РУССКАЯ «КАМАСУТРА» И РИТУАЛЬНОЕ ТВОРЧЕСТВО
«Камасутра» — индийский трактат об искусстве любви, который был написан легендарным Ватьсьяяной, жившим, как полагают, в III или IV веке новой эры. Когда спустя полтора тысячелетия это наставление в чувственности стало известно европейцам, оно поразило их необычайной изощренностью описаний техники секса. В «Камасутре» подробно классифицировано множество вариаций сексуальных позиций, объятий, ласк, поцелуев. Это не единственное подобное сочинение древности. Еще во II столетии до нашей эры греческая гетера Элефантида написала трактат «Разные способы соития», об иллюстрациях к которому упоминается в одном из стихотворений римской «Приаповой книги»[1]. Однако сочинения этого рода, созданные в рамках греко-римской традиции, не сохранились, и название «Камасутра» воспринимается в наши дни как общее нарицательное обозначение любовной изобретательности. Когда летом 2005 года в одной из севернорусских деревень была обнаружена старая книга, упоминающая различные формы сексуального поведения, известие об этом появилось в газетной статье под заголовком: «Под Вологдой нашли старорусскую Камасутру?»[2]

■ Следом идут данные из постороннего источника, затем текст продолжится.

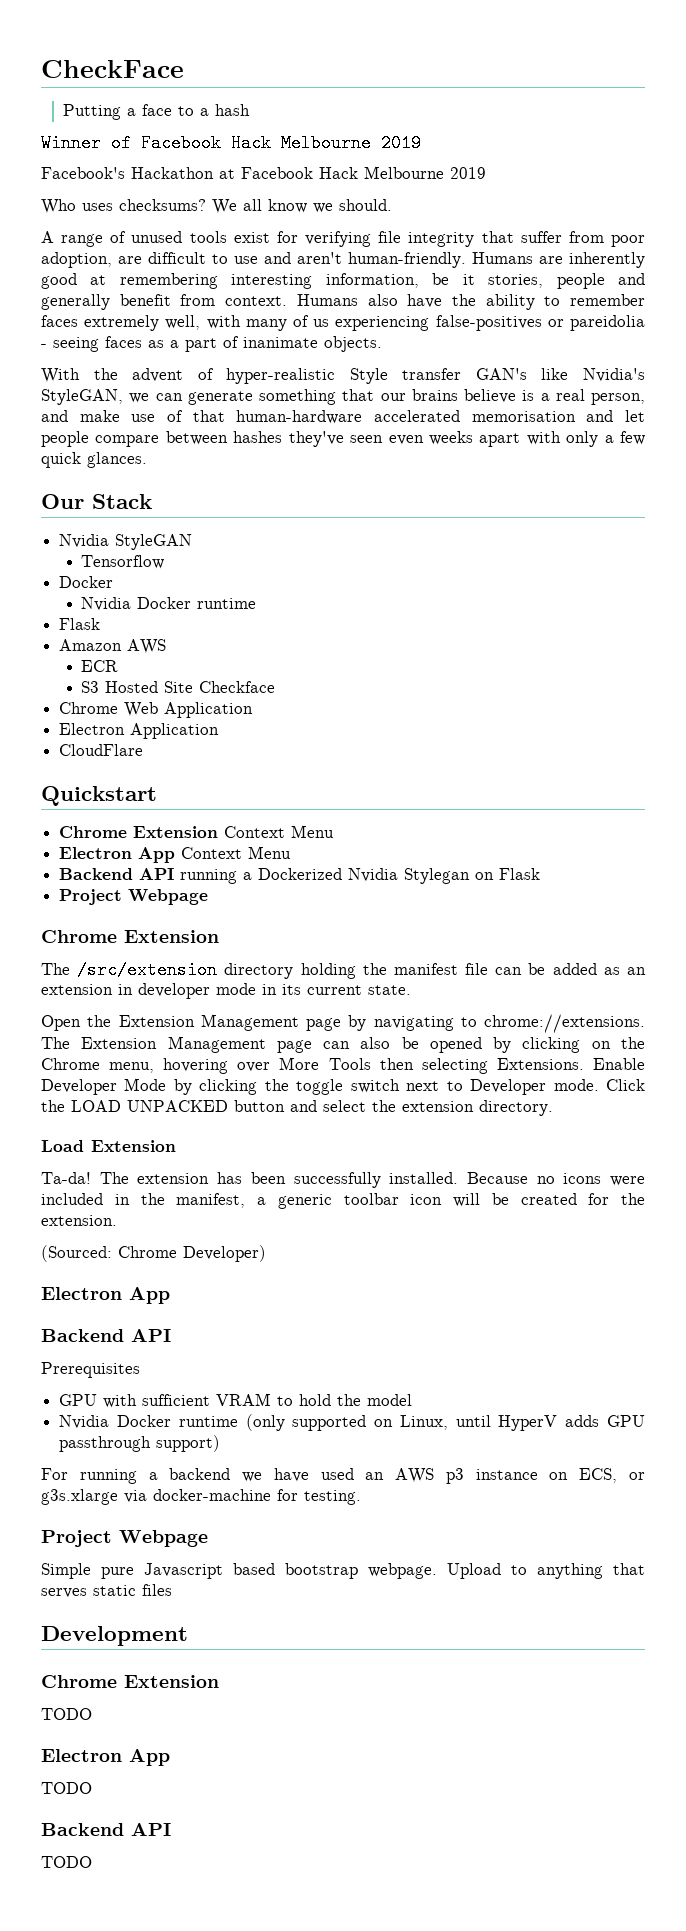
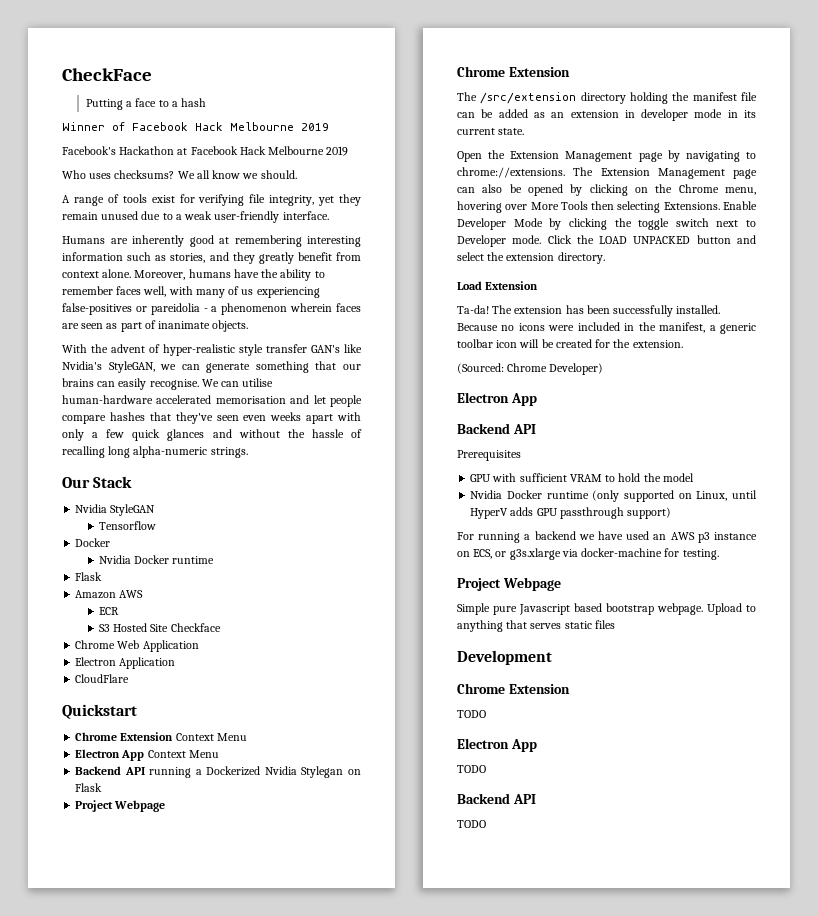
[131,231,183,243] unused -> (119, 198) none
[408,231,645,247] [41,252,466,268] integrity that suffer from poor adoption, are difficult to use and aren't human-friendly. -> [269,194,361,206] [62,211,329,223] integrity, yet they remain unused due to a weak user-friendly interface. //
[325,273,646,289] [41,294,398,310] information, be it stories, people and generally benefit from context. Humans also -> [62,252,361,264] [62,269,231,280] information such as stories, and they greatly benefit from context alone. Moreover, humans
[84,315,160,331] extremely -> (142, 290) none
[53,336,179,352] seeing faces as a -> [211,303,361,315] [62,323,118,329] a phenomenon wherein faces are seen as
[349,368,388,384] Style -> [239,344,263,356] style
[464,389,645,405] [41,410,225,422] believe is a real person, and make use of that -> [97,378,274,390] can easily recognise. We can utilise
[165,431,283,445] between hashes -> [109,412,171,421] hashes that
[87,452,147,468] glances. -> [167,429,362,441] [62,446,248,458] glances and without the hassle of recalling long alpha-numeric strings.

Вопросы — «Не держала ли кого за срамное место?», «Не тыкивал ли жене рукою, ногою или иным чем?», «Языка своего жене не давал ли?», «За сосцы жену не хватал ли?», «Не согрешил ли в задний проход?»[3] — кажутся похожими на содержание индийского любовного трактата, однако цель русского сочинения была принципиально иной. Книга принадлежит к числу т.н. епитимийников, которые служили руководством при исповеди и должны были помочь священнику обличить грешника. В Средневековье не было табу на обсуждение запретных деяний, напротив. Исключительная откровенность исповедальных вопросов той эпохи смущает в Новое время не только журналистов, но и ведущих представителей Русской православной церкви. Когда в начале 80-х годов XX столетия один из православных «фундаменталистов» захотел вернуться к средневековой практике, тогдашний патриарх Пимен (Извеков) оценил это обращение к историческим истокам как проповедь богомерзкого разврата[4].
При значительном многообразии русских средневековых епитимийников все они объединены тем, что большинство содержащихся в них вопросов ориентированы на грехи сексуального характера:
...ритуал исповеди подчеркнуто напоминал верующим, что праведность их жизни в глазах Господа в гораздо большей степени определяется их сексуальным поведением, чем крепостью веры, добротой намерений или следованием этическим нормам.[5]
Христианские наставники пытались взять под контроль даже сновидения своей паствы, рассматривая эротические фантазии во сне как прямое вторжение дьявола в жизнь человека. И если в языческой Греции человек, переживший подобный опыт, не испытывал ни малейшего смущения, но, следуя традиции, запечатленной в «Соннике» Артемидора, пытался понять, что ожидает его в будущем (на предсказание, помимо всего прочего, влияла поза осуществившегося во сне соития[6]), то благочестивым христианам было предписано каяться в совершенном грехе. Иногда сновидения казались даже более опасными, чем действия, совершенные наяву. Автор написанной в XIII столетии «Заповеди ко исповедующимся сынам и дщерям» говорил о человеке, не сообщившем исповеднику о подобном преступлении: «...лучше бы ему вьяве согрешить, нежели во сне с бесами грех сотворить».[7] В этих вопросах славяне придерживались более радикальных взглядов, нежели их византийские учителя. Отцы Церкви — Дионисий, Афанасий, Иоанн Постник и Василий Великий считали, что ночные поллюции обусловлены естественными физиологическими причинами, но русские православные священнослужители не пожелали принять данного объяснения, так как были твердо убеждены в дьявольском происхождении сексуального желания.